Women make up a little over half of the world’s population but suffer unequal access to resources and education in every corner of the globe. Globally, women are more likely than men to suffer from hunger and food insecurity.
Yet women are also forceful agents when it comes ending hunger. In fact, ensuring female farmers have equal access to the tools and resources they need to prosper could decrease the number of people currently living in hunger and poverty by up to 150 million.
The World Food Programme (WFP) is committed to reducing inequality and empowering women with the means to command livelihoods.
1. Sayyida from Egypt: WFP Women in Enterprise trainings
Sayyida Qenawi is a 40-year-old mother-of-three. Her business started as a make-shift stall outside of her house. But after receiving micro-loans and training from WFP, Sayyida was able to expand her business to a store front.
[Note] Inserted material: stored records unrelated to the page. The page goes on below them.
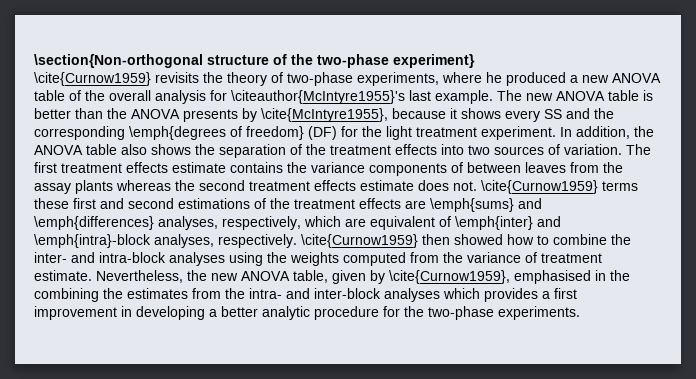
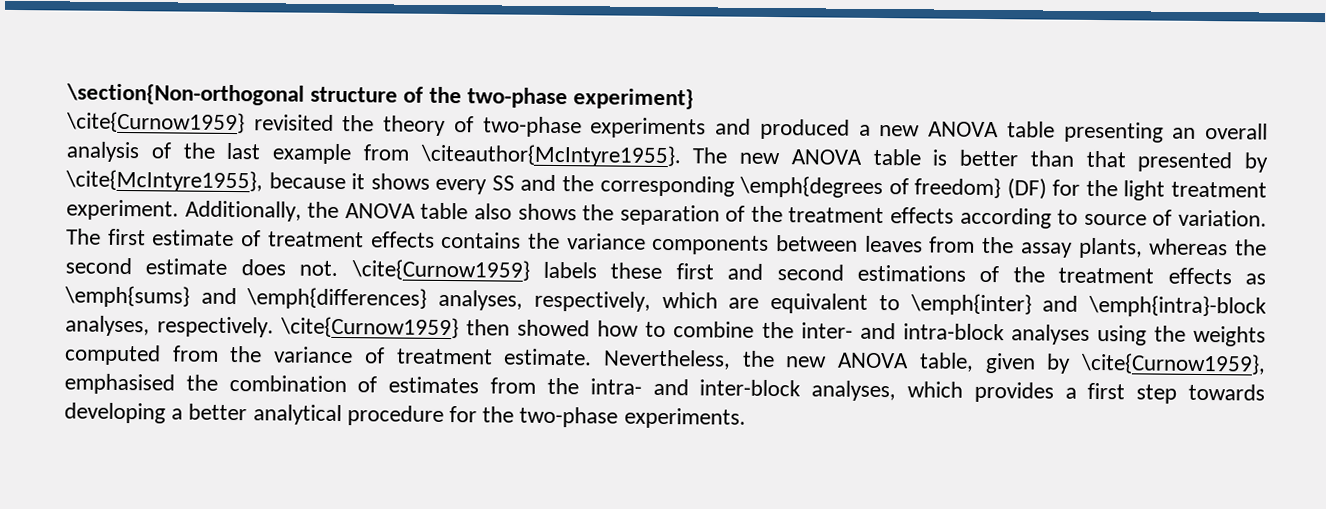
- \cite{Curnow1959} revisits the theory of two-phase experiments, where he produced a new ANOVA table of the overall analysis for \citeauthor{McIntyre1955}'s last example.
+ \cite{Curnow1959} revisited the theory of two-phase experiments and produced a new ANOVA table presenting an overall analysis of the last example from \citeauthor{McIntyre1955}.
- The new ANOVA table is better than the ANOVA presents by \cite{McIntyre1955}, because it shows every SS and the corresponding \emph{degrees of freedom} (DF) for the light treatment experiment.
+ The new ANOVA table is better than that presented by \cite{McIntyre1955}, because it shows every SS and the corresponding \emph{degrees of freedom} (DF) for the light treatment experiment.
- In addition, the ANOVA table also shows the separation of the treatment effects into two sources of variation.
+ Additionally, the ANOVA table also shows the separation of the treatment effects according to source of variation.
- The first treatment effects estimate contains the variance components of between leaves from the assay plants whereas the second treatment effects estimate does not.
+ The first estimate of treatment effects contains the variance components between leaves from the assay plants, whereas the second estimate does not.
- \cite{Curnow1959} terms these first and second estimations of the treatment effects are \emph{sums} and \emph{differences} analyses, respectively, which are equivalent of \emph{inter} and \emph{intra}-block analyses, respectively.
+ \cite{Curnow1959} labels these first and second estimations of the treatment effects as \emph{sums} and \emph{differences} analyses, respectively, which are equivalent to \emph{inter} and \emph{intra}-block analyses, respectively.
- Nevertheless, the new ANOVA table, given by \cite{Curnow1959}, emphasised in the combining the estimates from the intra- and inter-block analyses which provides a first improvement in developing a better analytic procedure for the two-phase experiments.
+ Nevertheless, the new ANOVA table, given by \cite{Curnow1959}, emphasised the combination of estimates from the intra- and inter-block analyses, which provides a first step towards developing a better analytical procedure for the two-phase experiments.

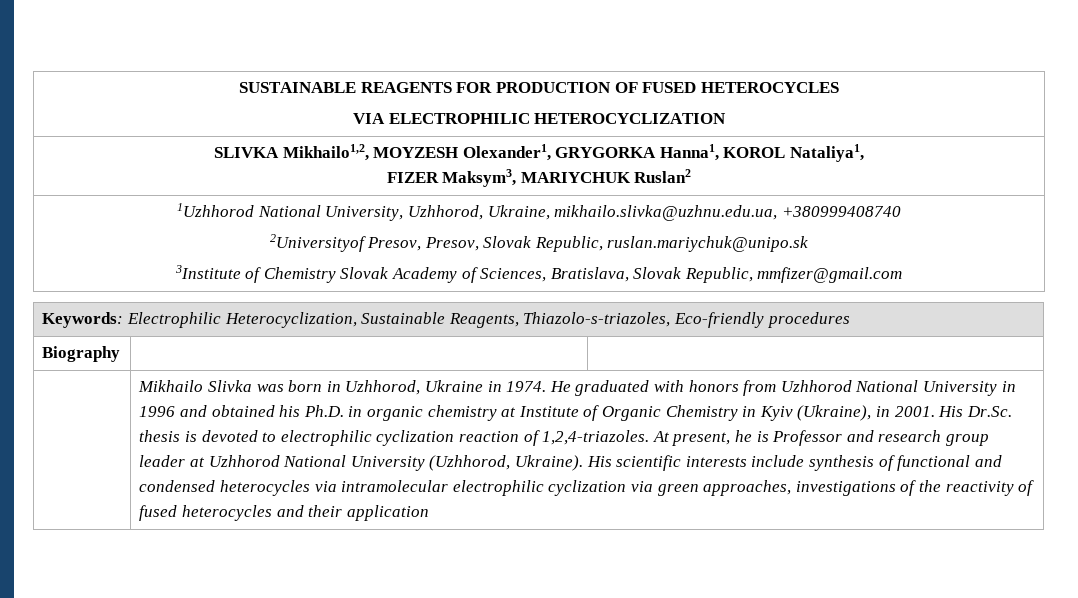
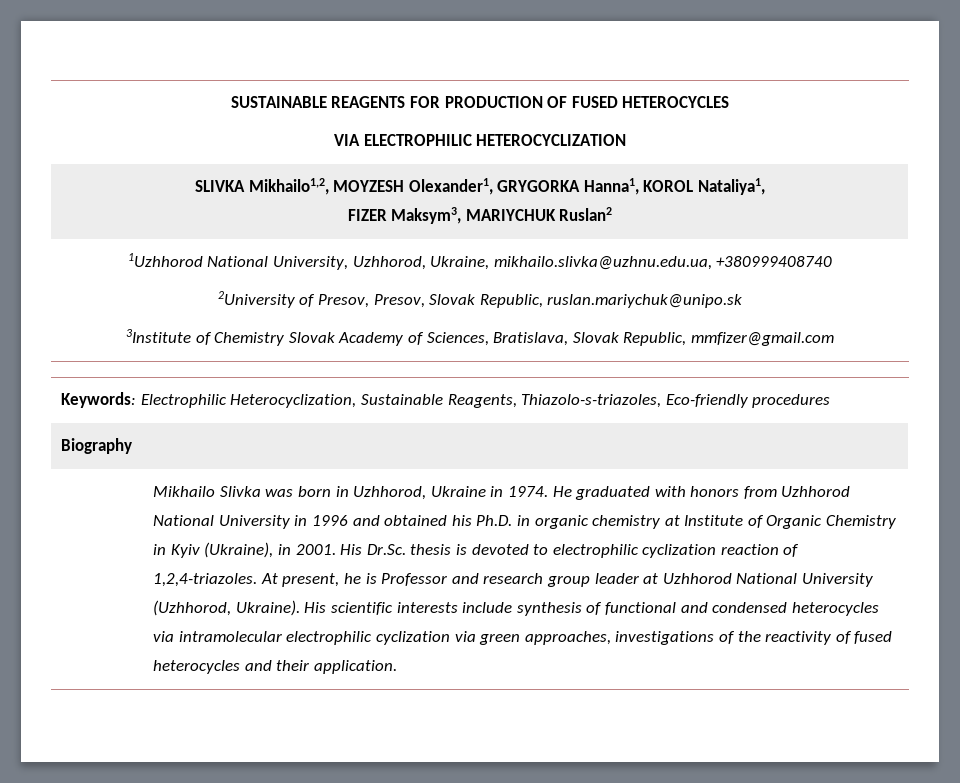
  1Uzhhorod National University, Uzhhorod, Ukraine, mikhailo.slivka@uzhnu.edu.ua, +380999408740
- 2Universityof Presov, Presov, Slovak Republic, ruslan.mariychuk@unipo.sk
+ 2University of Presov, Presov, Slovak Republic, ruslan.mariychuk@unipo.sk
- His scientific interests include synthesis of functional and condensed heterocycles via intramolecular electrophilic cyclization via green approaches, investigations of the reactivity of fused heterocycles and their application
+ His scientific interests include synthesis of functional and condensed heterocycles via intramolecular electrophilic cyclization via green approaches, investigations of the reactivity of fused heterocycles and their application.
Sayyida’s business initially did not take off. But after her son joined a WFP- supported school, she and her husband were offered monthly cash assistance, which both supports them and serves as an incentive. Mothers are offered the chance to get training and microloans to start a small business or grow an existing one.
Today, Sayyida’s shop is close to the highway and near two schools, a church, the post office and a community centre. “I have the best location and I am applying everything I learnt in the training. I now even sell fresh bread that I buy and pack here and it sells out before it arrives. All the neighborhood and schoolchildren wait for me until I open in the morning. If I’m late or the shop is closed, they call me to ask when I will open,” she says, beaming. “And when I need money, I never touch the store’s cache!”
Now Sayyida can afford a lot more than she hoped for; she has no debts, and no one pays for her children Shaimaa, Mohamed and Abdallah’s needs but herself.
2. Mary from Kenya: WFP Purchase for Progress scheme
Mary Akamais is a 46-years-old small business owner. She lives outside of Lodwar, in Northern Kenya. She is a mother-of-four, and has six grandchildren. Her family farms half an acre of irrigated land and can harvest up to 18 bags of sorghum per year, each weighing 50 kg.